# Alliance Advantage file bands



## VillageSniper (Jan 22, 2013)

Was bored and fooled around with some of these Alliance Advantage file bands from wally world. Attached them to an old Marksman frame via tex tube light loops, doubled them over to experiment and shorten them a bit, from the added stretch of the tubes. Shot with a heavy pouch in 40 degree air through the chrony. 5/8 marbles @ 150 fps. 3/8 steel @ 185 and 1/4 steel at 206 fps. Maybe they will shoot a little faster when it warms up and with a lighter pouch. Anyway, nothing important, but pretty nice to shoot. Will buy some sterling bands soon to try.

Eric


----------



## treefork (Feb 1, 2010)

I believe your right about getting more speed under better conditions. Nice mod to the Marksman.


----------



## VillageSniper (Jan 22, 2013)

Thanks for your reply. The frame was given to me recently with broken factory banding, and I wanted to try something effective and inexpensive for my nephew. This site has a wealth of helpful ideas.

VS


----------



## Charles (Aug 26, 2010)

I did a test of these recently, and they are quite fast with an easy draw. I did my 300 fps qualification using these bands.

Cheers ..... Charles


----------



## VillageSniper (Jan 22, 2013)

Thats good to know Charles. Your posts in the past are what caught my eye regarding file bands and when I saw a bag a wally- world, I just had to try em out. Did you use just one per side to get 300, or was it where you doubled the first into a loop and then ran a single to the pouch? I am curious as to the speed difference when using lighter pouches. I used the factory marksman pouch, it seems big and floppy compared to my new super sure pouches from RayShot.


----------



## Charles (Aug 26, 2010)

VillageSniper said:


> Thats good to know Charles. Your posts in the past are what caught my eye regarding file bands and when I saw a bag a wally- world, I just had to try em out. Did you use just one per side to get 300, or was it where you doubled the first into a loop and then ran a single to the pouch? I am curious as to the speed difference when using lighter pouches. I used the factory marksman pouch, it seems big and floppy compared to my new super sure pouches from RayShot.
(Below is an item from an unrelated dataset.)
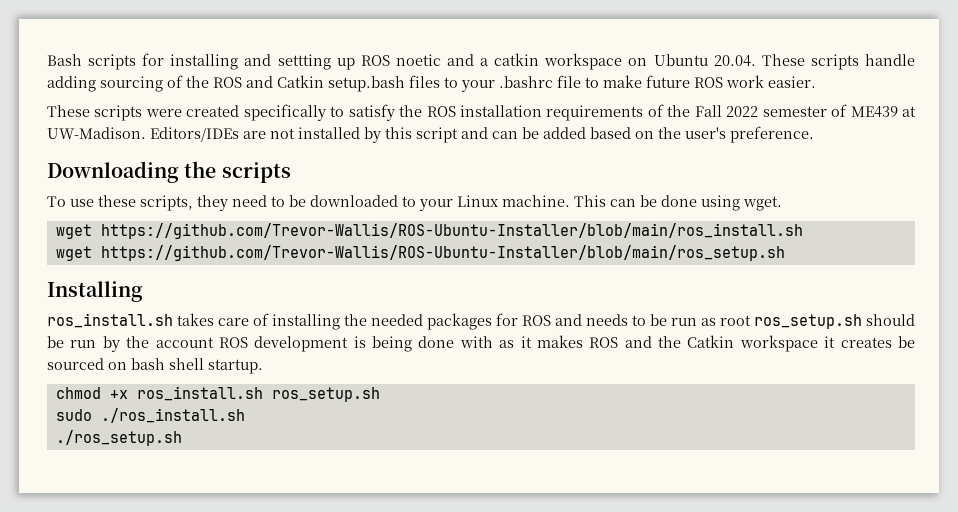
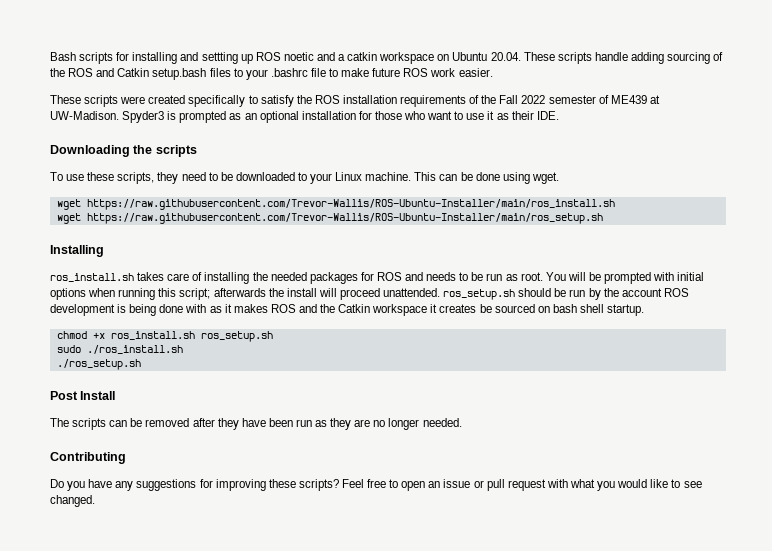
[150,126,814,143] Editors/IDEs are not installed by this script and can be added based on the user's preference. -> [122,111,559,123] Spyder3 is prompted as an optional installation for those who want to use it as their IDE.
[100,223,803,239] [55,245,785,261] https://github.com/Trevor-Wallis/ROS-Ubuntu-Installer/blob/main/ros_install.sh // wget https://github.com/Trevor-Wallis/ROS-Ubuntu-Installer/blob/main/ros_setup.sh -> [86,199,615,210] [56,213,603,224] https://raw.githubusercontent.com/Trevor-Wallis/ROS-Ubuntu-Installer/main/ros_install.sh // wget https://raw.githubusercontent.com/Trevor-Wallis/ROS-Ubuntu-Installer/main/ros_setup.sh
[720,315,751,326] root -> [520,272,705,284] [50,288,441,300] root. You will be prompted with initial options when running this script; afterwards the install will proceed unattended.
(182, 438) none -> [50,391,116,400] [50,418,462,430] [50,452,126,464] [50,479,702,491] [50,495,95,507] // Post Install // The scripts can be removed after they have been run as they are no longer needed. // Contributing // Do you have any suggestions for improving these scripts? Feel free to open an issue or pull request with what you would like to see changed.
I used one doubled at the fork and a single to the pouch. I used a very small kangaroo leather pouch and very small steel ammo. Frankly, I hate small pouches and small ammo. But the Marksman pouch may be a bit too big unless you are shooting stones. Inside I shoot steel and lead ball. Outdoors I shoot stones, so I want a larger pouch for that.
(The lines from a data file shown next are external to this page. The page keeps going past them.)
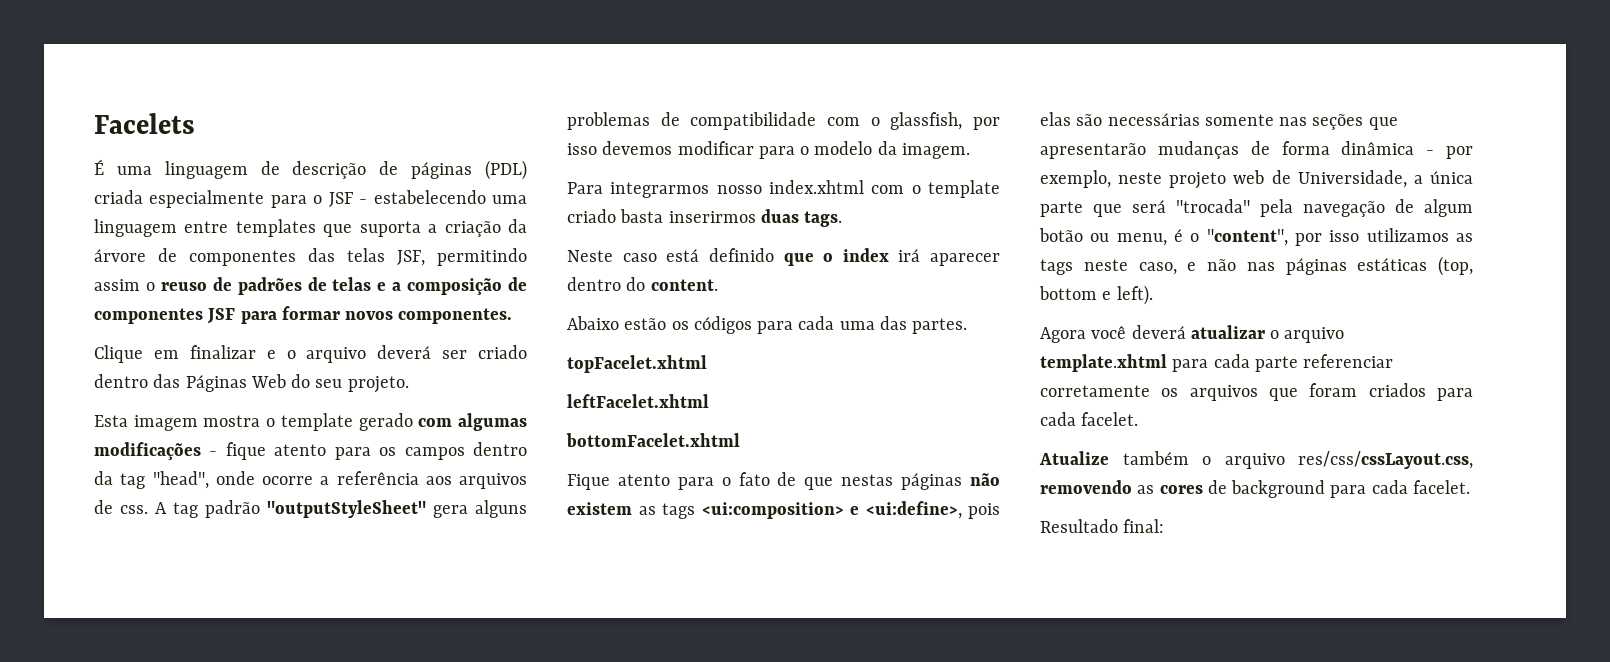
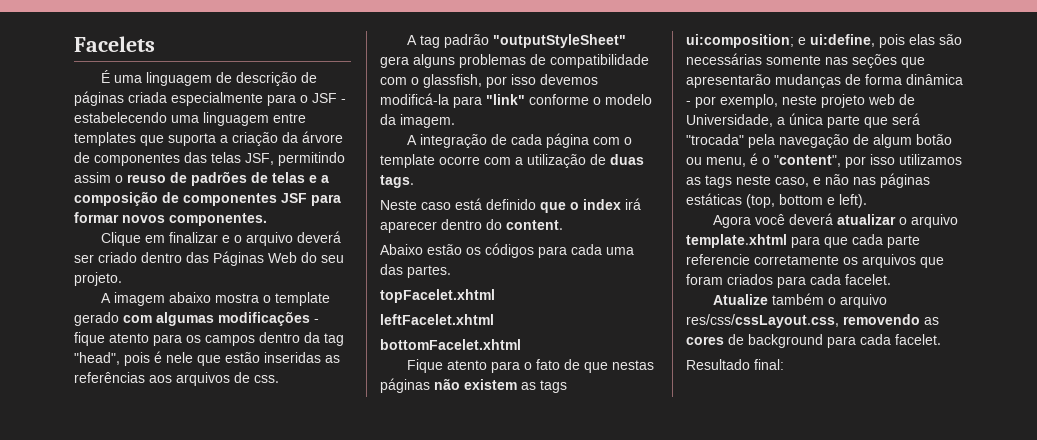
[484,160,527,180] (PDL) -> (124, 98) none
[94,415,198,431] Esta imagem -> [100,292,211,306] A imagem abaixo
[215,471,419,485] onde ocorre a referência -> [124,351,340,366] [74,372,145,383] pois é nele que estão inseridas as referências
(148, 509) none -> (279, 379) //
[677,141,795,159] modificar para -> [380,93,589,108] modificá-la para "link" conforme
[567,180,1000,198] [567,209,756,223] Para integrarmos nosso index.xhtml com o template criado basta inserirmos -> [406,133,632,148] [380,154,606,168] A integração de cada página com o template ocorre com a utilização de
[701,501,962,519] <ui:composition> e <ui:define>, -> [686,34,875,48] ui:composition; e ui:define,
(1209, 365) none -> [824,237,848,248] que
[1303,354,1394,368] referenciar -> [686,254,750,265] referencie

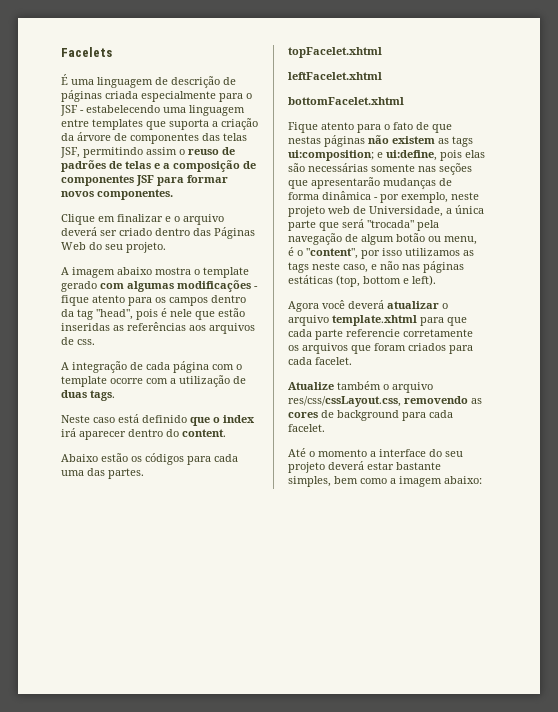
[406,34,626,48] [380,54,649,68] [380,74,598,88] [380,93,652,108] [380,114,455,128] // A tag padrão "outputStyleSheet" gera alguns problemas de compatibilidade com o glassfish, por isso devemos modificá-la para "link" conforme o modelo da imagem. -> (95, 342) none
[686,359,784,370] Resultado final: -> [288,448,463,457] [288,461,441,473] [288,476,482,487] Até o momento a interface do seu projeto deverá estar bastante simples, bem como a imagem abaixo:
With 3/8 inch steel and 2 file bands per side, about a 36-37 inch draw length, I was getting 218 fps at a temperature of about 66-68 degrees F. That seems in the range you were getting.

Band life seems to be the real issue ... about 250 shots in my limited experiments. But still, that is not bad performance for some pretty cheap, readily available bands.

Cheers ..... Charles


----------



## chico (Feb 2, 2013)

To increase band life you would have to add more rubber bands. So as a result the draw weight would go up. I used these for hunting one year, i got a couple of squirrels with 5/8 marbles. I didnt do any tests though, maybe ill recreate that setup to find out. I remember how loud the Impact was on trees. I was Impressed.


----------



## Charles (Aug 26, 2010)

Some folks report that they get longer band life by chaining instead of braiding, but I think it is a pretty individual thing. You might try just cutting each file band in half and using a couple or more like that for each slingshot band. That way there is less friction. Also, office rubber bands benefit from dusting them with talcum powder ... some do it as often as every 50 shots or so. Properly prepared, those Alliance file bands are pretty fast.

Cheers ..... Charles


----------



## chico (Feb 2, 2013)

Check it out, I maxed out at 354fps with 5/8'' marbles. These things are awesome! And they last me forever.


----------



## chico (Feb 2, 2013)

I am also keeping count of the shots to see how many i can get out of them before something goes wrong. ill make sure to post.


----------



## Charles (Aug 26, 2010)

Sounds interesting. By all means keep us posted.

Cheers .... Charles


----------



## BrokenPins (Feb 10, 2013)

Howdy Chico- can you elaborate on the setup you used to achieve those results? I just scored a bag of these bands at Walmart last nite and that sounds like fun! I have plenty of marbles 

Thanks for the info! And thanks Charles for your original post about these bands- I've been casually looking for them ever since to play with for 1/4 steel.


----------



## SuperMonkeySlinger (Jan 28, 2013)

i say you might get the most speed with 1/4 inch steel balls. Thats my guess considering speed.

SMS


----------



## BrokenPins (Feb 10, 2013)

SuperMonkeySlinger said:


> i say you might get the most speed with 1/4 inch steel balls. Thats my guess considering speed.
> 
> SMS


I have no doubt- I'd rather fling marbles at 300+ than 1/4 steel at 400+ tho! Much more fun for me and that setup should see 300+ with 3/8 steel and maybe even 7/16? If so, sign me up! Cheap, easy, and powerful? Yes, yes, and yes please


----------



## chico (Feb 2, 2013)

Ok, I took some pics to show how i set them up. I need to say my readings on the chrony were inconsistent, I maxed out at 354, BUT my low was 190.Its also about 75 degrees outside. I got about 9" between fork and pouch. I would use water to lube the band when tightening at the pouch. I was drawing back to 41 in. or so. I hope ya'll have fun with it.


----------



## chico (Feb 2, 2013)

I always try to match bands and pouch, with ammo.


----------



## chico (Feb 2, 2013)

Im sorry to say that i ddnt even make it to 50 shots. The band at the pouch broke on me. Im going give it a go with two doubled at the pouch. I remember getting better band life. I havent used these for 3yrs though. Ill figure it out.


----------



## BrokenPins (Feb 10, 2013)

Sweet, thanks bro! Bummer about the short life, hope it was a fluke... I like theraband and tubes but fascinated with the potential of office rubber bands - thanks for the pics bud!


----------



## Charles (Aug 26, 2010)

The pouch can be tough on these thin bands, depending on what sort of leather it is. Also, band life is much shorter (no matter what the bands) the greater you stretch them. Just as an experiment, you might try the "dog bone" pouch set up and tie.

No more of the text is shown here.